Problem description: Write only the number of lines in the entries that hold the string "statusbar".
★ ★ ★ ★ ★ ★ ★
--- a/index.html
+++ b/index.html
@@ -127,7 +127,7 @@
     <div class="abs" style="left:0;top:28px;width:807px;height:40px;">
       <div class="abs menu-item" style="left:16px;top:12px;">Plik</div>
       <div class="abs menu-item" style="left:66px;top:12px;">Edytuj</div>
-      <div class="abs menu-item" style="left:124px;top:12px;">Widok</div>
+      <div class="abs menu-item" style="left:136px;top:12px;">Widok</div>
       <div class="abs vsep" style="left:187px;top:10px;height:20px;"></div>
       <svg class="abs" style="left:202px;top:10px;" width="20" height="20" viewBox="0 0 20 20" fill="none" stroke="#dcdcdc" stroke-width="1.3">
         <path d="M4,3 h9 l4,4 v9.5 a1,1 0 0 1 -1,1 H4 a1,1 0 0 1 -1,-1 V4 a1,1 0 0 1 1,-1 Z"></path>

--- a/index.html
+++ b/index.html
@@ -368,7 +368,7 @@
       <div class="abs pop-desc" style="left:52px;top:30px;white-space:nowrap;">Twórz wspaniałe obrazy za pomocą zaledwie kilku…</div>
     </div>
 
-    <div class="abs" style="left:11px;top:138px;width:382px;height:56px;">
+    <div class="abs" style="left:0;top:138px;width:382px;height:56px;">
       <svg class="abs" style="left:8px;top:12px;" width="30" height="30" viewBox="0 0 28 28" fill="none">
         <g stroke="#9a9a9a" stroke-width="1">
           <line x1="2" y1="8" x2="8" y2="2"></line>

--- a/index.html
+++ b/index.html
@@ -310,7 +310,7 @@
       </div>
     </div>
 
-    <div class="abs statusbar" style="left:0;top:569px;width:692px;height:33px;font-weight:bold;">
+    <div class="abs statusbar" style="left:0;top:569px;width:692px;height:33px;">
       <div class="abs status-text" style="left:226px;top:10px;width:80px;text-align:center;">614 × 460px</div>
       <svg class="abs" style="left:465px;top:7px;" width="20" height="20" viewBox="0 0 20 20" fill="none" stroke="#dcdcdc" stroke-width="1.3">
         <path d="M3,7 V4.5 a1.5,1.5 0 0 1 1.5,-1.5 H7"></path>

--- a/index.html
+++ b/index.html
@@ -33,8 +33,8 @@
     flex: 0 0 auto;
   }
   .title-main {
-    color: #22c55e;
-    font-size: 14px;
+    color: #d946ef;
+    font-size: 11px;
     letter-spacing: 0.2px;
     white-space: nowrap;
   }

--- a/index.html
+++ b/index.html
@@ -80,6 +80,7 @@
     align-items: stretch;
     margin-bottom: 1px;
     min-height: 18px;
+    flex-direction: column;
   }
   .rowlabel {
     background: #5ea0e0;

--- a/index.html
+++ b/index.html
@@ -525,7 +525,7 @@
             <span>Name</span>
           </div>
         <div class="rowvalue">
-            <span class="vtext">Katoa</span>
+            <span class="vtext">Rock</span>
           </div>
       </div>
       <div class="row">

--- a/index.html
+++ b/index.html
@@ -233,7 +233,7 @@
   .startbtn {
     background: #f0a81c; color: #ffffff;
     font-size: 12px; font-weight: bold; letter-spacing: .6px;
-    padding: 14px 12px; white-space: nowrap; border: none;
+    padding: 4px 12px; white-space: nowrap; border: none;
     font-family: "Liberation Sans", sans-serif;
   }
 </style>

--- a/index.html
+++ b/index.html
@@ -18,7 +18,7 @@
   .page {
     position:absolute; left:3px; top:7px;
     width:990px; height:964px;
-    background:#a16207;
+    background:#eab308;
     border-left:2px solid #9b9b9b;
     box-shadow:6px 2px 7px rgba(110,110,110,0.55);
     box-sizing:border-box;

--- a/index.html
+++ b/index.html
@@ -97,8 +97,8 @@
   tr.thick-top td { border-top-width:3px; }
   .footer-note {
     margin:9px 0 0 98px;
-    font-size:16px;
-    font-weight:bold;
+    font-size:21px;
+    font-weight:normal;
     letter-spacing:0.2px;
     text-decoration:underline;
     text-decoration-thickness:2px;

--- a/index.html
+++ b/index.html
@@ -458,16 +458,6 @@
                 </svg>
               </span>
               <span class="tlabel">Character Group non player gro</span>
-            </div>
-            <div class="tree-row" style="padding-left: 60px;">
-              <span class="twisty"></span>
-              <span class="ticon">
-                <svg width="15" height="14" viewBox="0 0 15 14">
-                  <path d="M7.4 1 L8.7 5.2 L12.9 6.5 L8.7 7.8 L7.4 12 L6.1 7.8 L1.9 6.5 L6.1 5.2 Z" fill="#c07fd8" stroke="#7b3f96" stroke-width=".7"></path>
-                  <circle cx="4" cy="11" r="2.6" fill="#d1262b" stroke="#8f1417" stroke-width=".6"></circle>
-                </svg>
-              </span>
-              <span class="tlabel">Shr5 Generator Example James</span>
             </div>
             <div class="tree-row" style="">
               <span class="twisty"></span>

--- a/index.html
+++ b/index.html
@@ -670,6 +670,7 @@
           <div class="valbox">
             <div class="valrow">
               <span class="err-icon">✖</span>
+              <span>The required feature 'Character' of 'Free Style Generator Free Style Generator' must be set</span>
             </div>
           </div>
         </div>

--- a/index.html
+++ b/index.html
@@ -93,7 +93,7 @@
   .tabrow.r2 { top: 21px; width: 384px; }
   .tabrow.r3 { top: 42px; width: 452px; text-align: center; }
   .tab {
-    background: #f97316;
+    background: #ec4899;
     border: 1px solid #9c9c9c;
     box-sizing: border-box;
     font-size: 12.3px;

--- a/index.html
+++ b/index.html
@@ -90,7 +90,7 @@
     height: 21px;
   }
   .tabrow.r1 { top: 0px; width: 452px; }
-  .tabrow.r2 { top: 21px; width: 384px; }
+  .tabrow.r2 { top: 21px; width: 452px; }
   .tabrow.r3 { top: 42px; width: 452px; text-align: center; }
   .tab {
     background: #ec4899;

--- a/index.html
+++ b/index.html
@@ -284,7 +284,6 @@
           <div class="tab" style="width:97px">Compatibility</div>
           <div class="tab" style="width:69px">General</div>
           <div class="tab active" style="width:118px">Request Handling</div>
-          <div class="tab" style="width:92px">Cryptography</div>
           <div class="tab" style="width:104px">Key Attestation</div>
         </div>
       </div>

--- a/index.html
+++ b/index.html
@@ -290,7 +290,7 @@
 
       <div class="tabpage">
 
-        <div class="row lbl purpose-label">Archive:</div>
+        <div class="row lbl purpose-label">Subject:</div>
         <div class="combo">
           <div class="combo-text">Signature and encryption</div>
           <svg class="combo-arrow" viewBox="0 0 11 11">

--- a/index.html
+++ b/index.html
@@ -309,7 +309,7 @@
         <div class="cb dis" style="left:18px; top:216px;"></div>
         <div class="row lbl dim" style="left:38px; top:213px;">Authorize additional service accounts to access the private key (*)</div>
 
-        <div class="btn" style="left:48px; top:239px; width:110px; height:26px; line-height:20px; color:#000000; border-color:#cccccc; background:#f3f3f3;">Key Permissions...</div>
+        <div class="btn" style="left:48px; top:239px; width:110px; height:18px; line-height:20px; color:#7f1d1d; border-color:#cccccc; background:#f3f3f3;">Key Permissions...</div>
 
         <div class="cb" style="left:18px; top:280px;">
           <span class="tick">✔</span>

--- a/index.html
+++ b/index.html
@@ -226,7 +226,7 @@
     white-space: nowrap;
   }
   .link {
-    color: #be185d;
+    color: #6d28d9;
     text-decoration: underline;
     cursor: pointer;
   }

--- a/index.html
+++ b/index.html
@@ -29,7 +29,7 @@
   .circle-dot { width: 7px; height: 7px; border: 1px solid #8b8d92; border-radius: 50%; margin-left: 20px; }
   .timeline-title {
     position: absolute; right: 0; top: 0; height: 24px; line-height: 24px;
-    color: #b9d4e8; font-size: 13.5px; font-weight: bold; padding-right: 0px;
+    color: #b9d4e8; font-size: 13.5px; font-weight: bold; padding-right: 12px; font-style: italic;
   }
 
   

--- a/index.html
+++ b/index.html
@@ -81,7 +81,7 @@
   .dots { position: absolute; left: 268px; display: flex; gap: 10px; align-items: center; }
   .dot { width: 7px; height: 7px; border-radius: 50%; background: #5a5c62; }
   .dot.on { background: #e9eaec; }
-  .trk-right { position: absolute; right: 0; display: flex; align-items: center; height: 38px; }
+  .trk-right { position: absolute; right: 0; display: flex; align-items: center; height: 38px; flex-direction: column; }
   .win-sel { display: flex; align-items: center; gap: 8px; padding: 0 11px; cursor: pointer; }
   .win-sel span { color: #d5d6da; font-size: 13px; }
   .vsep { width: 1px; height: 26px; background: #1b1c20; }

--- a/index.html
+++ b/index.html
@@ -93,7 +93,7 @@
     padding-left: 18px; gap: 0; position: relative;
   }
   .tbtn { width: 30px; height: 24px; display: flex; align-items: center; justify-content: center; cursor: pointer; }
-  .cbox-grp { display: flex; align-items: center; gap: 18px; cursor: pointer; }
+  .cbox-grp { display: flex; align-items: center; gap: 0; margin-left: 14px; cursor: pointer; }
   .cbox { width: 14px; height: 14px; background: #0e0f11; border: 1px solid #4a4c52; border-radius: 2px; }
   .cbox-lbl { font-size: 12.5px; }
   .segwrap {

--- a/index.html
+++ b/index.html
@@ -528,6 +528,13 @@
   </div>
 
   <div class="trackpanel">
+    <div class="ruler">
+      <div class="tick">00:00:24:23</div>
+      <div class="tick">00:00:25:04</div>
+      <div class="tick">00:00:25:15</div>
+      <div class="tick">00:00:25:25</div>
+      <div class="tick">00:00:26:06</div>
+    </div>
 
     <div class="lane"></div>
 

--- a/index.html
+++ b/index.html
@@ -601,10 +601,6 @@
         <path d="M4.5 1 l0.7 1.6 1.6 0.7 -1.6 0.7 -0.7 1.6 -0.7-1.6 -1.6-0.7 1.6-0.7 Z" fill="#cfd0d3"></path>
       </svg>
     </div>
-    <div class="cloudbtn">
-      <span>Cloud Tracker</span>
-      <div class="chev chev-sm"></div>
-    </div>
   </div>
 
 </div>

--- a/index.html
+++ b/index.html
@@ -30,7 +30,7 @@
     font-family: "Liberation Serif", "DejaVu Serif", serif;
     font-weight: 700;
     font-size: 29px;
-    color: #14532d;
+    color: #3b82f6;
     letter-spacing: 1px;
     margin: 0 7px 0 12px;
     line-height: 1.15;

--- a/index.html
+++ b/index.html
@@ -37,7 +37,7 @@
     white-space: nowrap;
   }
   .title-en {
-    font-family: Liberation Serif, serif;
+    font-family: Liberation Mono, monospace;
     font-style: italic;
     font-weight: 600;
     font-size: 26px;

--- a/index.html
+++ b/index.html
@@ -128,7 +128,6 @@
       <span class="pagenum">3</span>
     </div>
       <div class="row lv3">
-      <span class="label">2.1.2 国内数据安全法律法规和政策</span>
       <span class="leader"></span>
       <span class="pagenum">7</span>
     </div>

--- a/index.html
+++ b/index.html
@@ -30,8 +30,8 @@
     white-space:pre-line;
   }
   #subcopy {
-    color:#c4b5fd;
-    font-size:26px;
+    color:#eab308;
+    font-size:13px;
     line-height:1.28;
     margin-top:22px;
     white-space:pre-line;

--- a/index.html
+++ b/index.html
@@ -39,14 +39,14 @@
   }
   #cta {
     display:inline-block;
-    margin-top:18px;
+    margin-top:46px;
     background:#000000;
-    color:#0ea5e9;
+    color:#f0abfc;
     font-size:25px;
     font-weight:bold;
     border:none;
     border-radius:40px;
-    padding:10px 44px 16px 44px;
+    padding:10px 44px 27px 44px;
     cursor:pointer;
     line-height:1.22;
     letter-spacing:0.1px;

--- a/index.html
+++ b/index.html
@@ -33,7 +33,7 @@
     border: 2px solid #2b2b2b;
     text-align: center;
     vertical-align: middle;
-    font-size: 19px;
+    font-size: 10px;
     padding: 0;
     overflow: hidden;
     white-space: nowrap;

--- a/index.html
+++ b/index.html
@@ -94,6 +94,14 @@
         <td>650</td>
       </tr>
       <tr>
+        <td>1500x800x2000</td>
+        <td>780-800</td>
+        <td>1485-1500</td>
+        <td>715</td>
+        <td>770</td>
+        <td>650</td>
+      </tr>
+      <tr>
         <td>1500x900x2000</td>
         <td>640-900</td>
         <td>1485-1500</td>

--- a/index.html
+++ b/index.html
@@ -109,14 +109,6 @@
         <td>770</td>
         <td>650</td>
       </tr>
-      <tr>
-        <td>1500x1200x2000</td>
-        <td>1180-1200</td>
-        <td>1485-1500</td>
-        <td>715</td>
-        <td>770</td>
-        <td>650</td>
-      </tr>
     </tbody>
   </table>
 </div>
★ ★ ★ ★ ★ ★ ★
Task answer: 2